I might be missing something but there doesn't seem to be a way to conduct advanced search (wildcards, exclusions, OR, exact matches etc.). Is this done on purpose? Is there a way to conduct these types of searches otherwise?

(2) By Stephan Beal (stephan) on 2023-08-18 10:58:00 in reply to 1 [link] [source]

Is there a way to conduct these types of searches otherwise?

The search features are limited to what sqlite's FTS5 can do. Its list of search options is summarized in section 3 of that page.

As to the diacritics i'm not well-versed enough in FTS5 to know whether it's capable, without additional code, of treating them as anything other than themselves.

(3) By Warren Young (wyoung) on 2023-08-18 11:38:48 in reply to 2 [link] [source]

It looks like the OP wants the option of selecting the “unicode61” tokenizer.

(4) By Stephan Beal (stephan) on 2023-08-18 12:03:11 in reply to 3 [link] [source]

It looks like the OP wants the option of selecting the “unicode61” tokenizer.

Indeed, from the fts5 docs:

By default, diacritics are removed from all Latin script characters. This means, for example, that "A", "a", "À", "à", "Â" and "â" are all considered to be equivalent.

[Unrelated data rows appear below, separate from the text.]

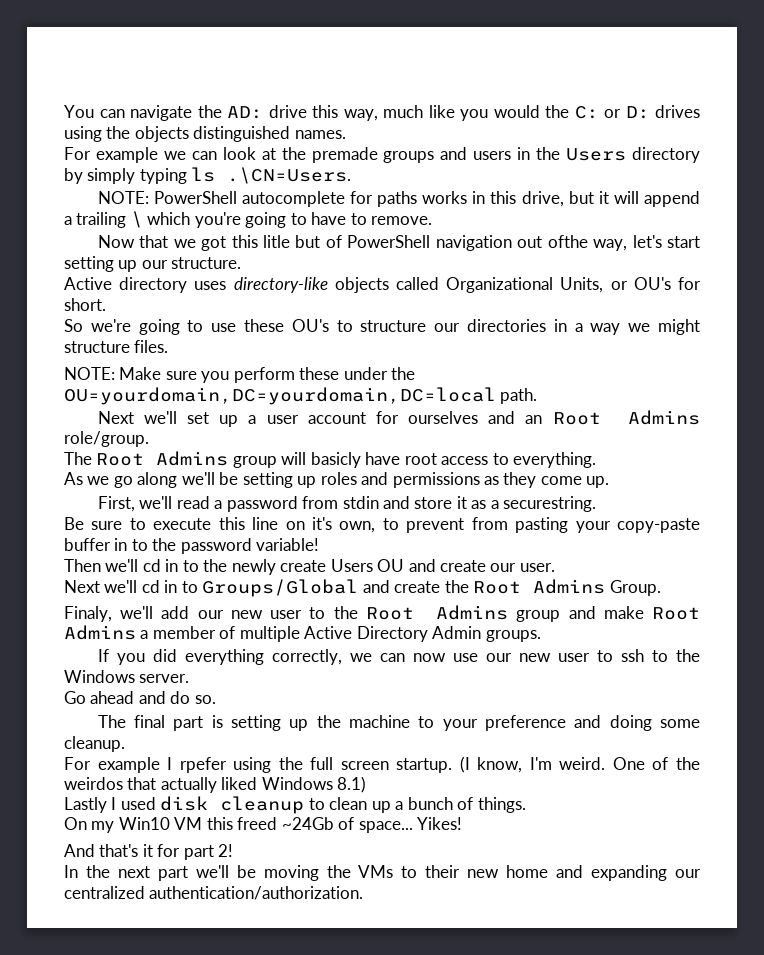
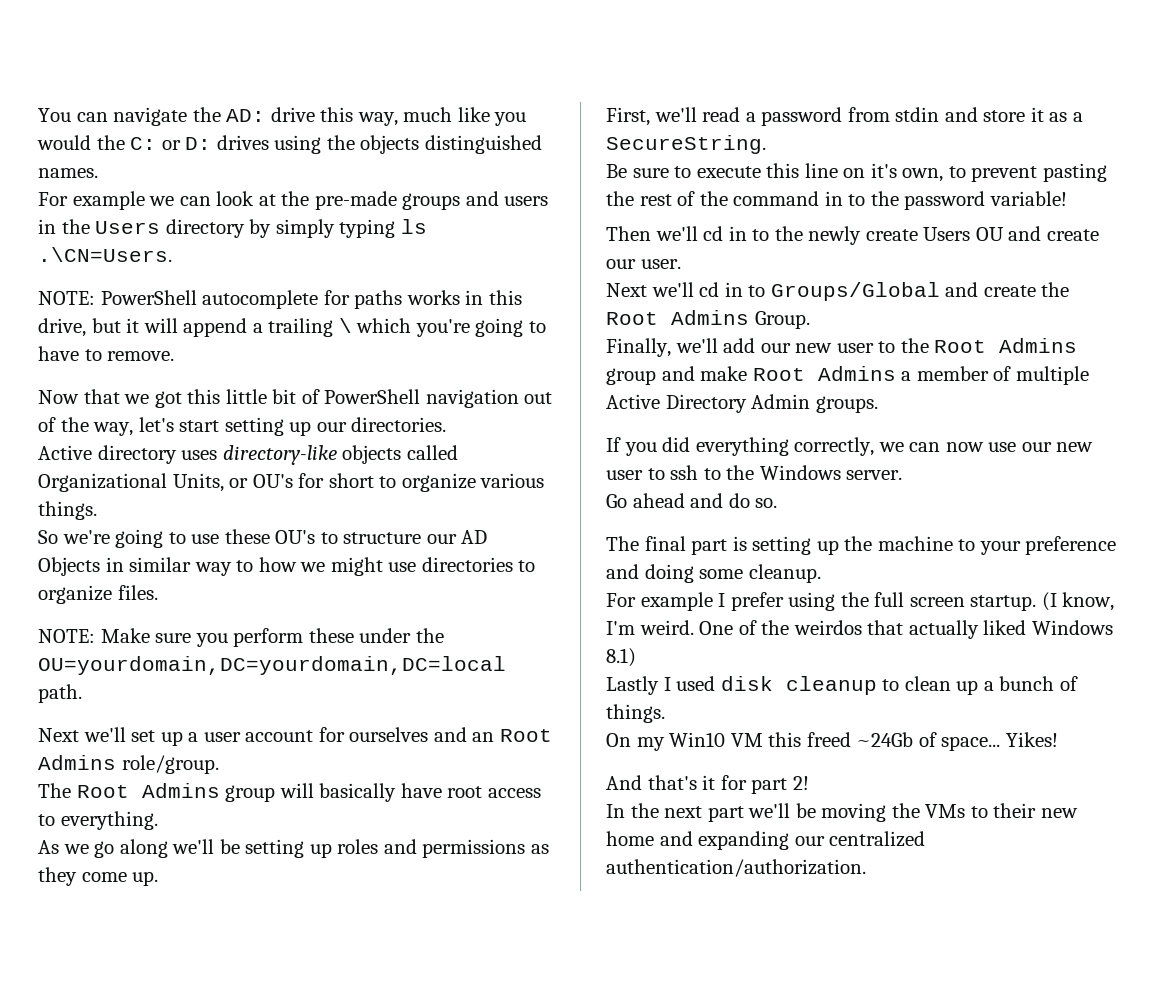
- For example we can look at the premade groups and users in the Users directory by simply typing ls .\CN=Users.
+ For example we can look at the pre-made groups and users in the Users directory by simply typing ls .\CN=Users.
- Now that we got this litle but of PowerShell navigation out ofthe way, let's start setting up our structure.
+ Now that we got this little bit of PowerShell navigation out of the way, let's start setting up our directories.
- Active directory uses directory-like objects called Organizational Units, or OU's for short.
+ Active directory uses directory-like objects called Organizational Units, or OU's for short to organize various things.
- So we're going to use these OU's to structure our directories in a way we might structure files.
+ So we're going to use these OU's to structure our AD Objects in similar way to how we might use directories to organize files.
- The Root Admins group will basicly have root access to everything.
+ The Root Admins group will basically have root access to everything.
- First, we'll read a password from stdin and store it as a securestring.
+ First, we'll read a password from stdin and store it as a SecureString.
- Be sure to execute this line on it's own, to prevent from pasting your copy-paste buffer in to the password variable!
+ Be sure to execute this line on it's own, to prevent pasting the rest of the command in to the password variable!
- Finaly, we'll add our new user to the Root Admins group and make Root Admins a member of multiple Active Directory Admin groups.
+ Finally, we'll add our new user to the Root Admins group and make Root Admins a member of multiple Active Directory Admin groups.
- For example I rpefer using the full screen startup.
+ For example I prefer using the full screen startup.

While starting to add that option to the search config i came across this snippet in the docs:

By default, the porter tokenizer operates as a wrapper around the default tokenizer (unicode61).

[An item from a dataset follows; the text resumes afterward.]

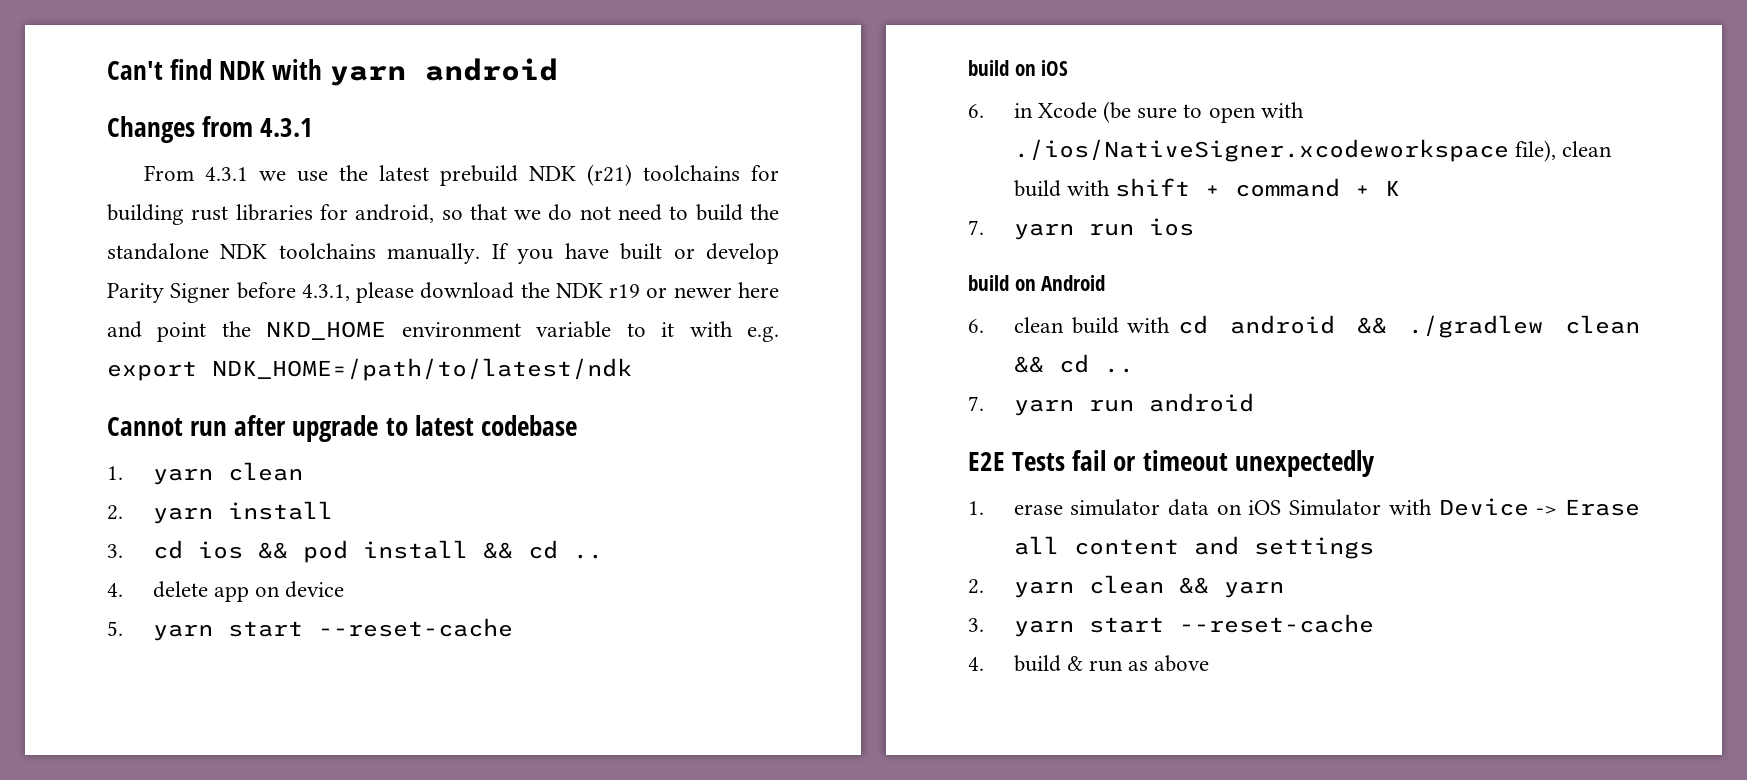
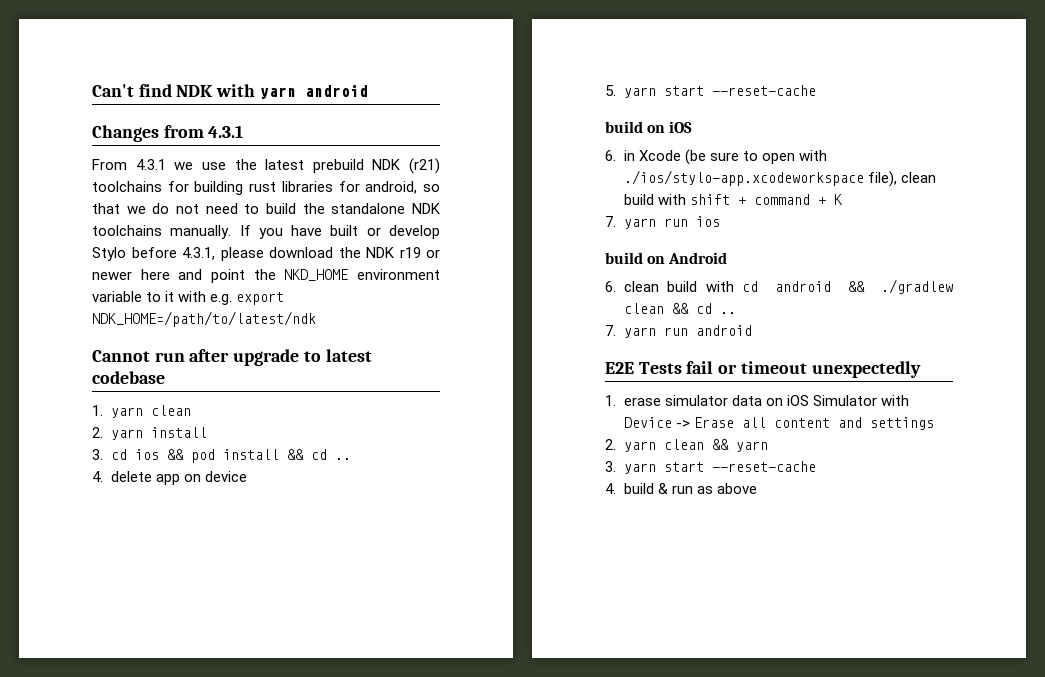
- If you have built or develop Parity Signer before 4.3.1, please download the NDK r19 or newer here and point the NKD_HOME environment variable to it with e.g. export NDK_HOME=/path/to/latest/ndk
+ If you have built or develop Stylo before 4.3.1, please download the NDK r19 or newer here and point the NKD_HOME environment variable to it with e.g. export NDK_HOME=/path/to/latest/ndk
- 6. in Xcode (be sure to open with ./ios/NativeSigner.xcodeworkspace file), clean build with shift + command + K
+ 6. in Xcode (be sure to open with ./ios/stylo-app.xcodeworkspace file), clean build with shift + command + K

i.e. selecting the porter option "should" already provide that feature.

@mixcocam: please try enabling the porter stemmer option and see if that resolves it for you:

$ fossil fts-config tokenizer porter

or, from the UI, see the drop-down list at the bottom of the /srchsetup page.

(5) By Stephan Beal (stephan) on 2023-08-18 12:19:52 in reply to 4 [link] [source]

@mixcocam: please try enabling the porter stemmer option and see if that resolves it for you:

After Warren pointed out to me that that option performs word stemming which is not valid for non-English languages, an option was added for the unicode61 tokenizer without the word-stemmer. If you can, please try the "unicode61" tokenizer in the latest trunk and tell us if that resolves the problem for you:

$ fossil fts-config unicode61

Likewise, the /srchsetup page has a new option for this.

(7) By mixcocam on 2023-09-01 14:27:34 in reply to 4 [link] [source]

This worked like a charm. Thank you @stephan.

(6) By Warren Young (wyoung) on 2023-08-18 13:27:47 in reply to 1 [link] [source]

there doesn't seem to be a way to conduct advanced search

Some months back, drh added a filter on the search pattern that strips out everything but spaces and alphanumerics. The relevant checkin comment doesn't explain why this is a good idea.

Until that is backed out or modified, the current search_match() implementation will never see the * character, the only wildcard character it appears to support.1


  1. ^ FTS5 can use LIKE or GLOB, but it appears to be using MATCH instead, with this custom UDF match() implementation.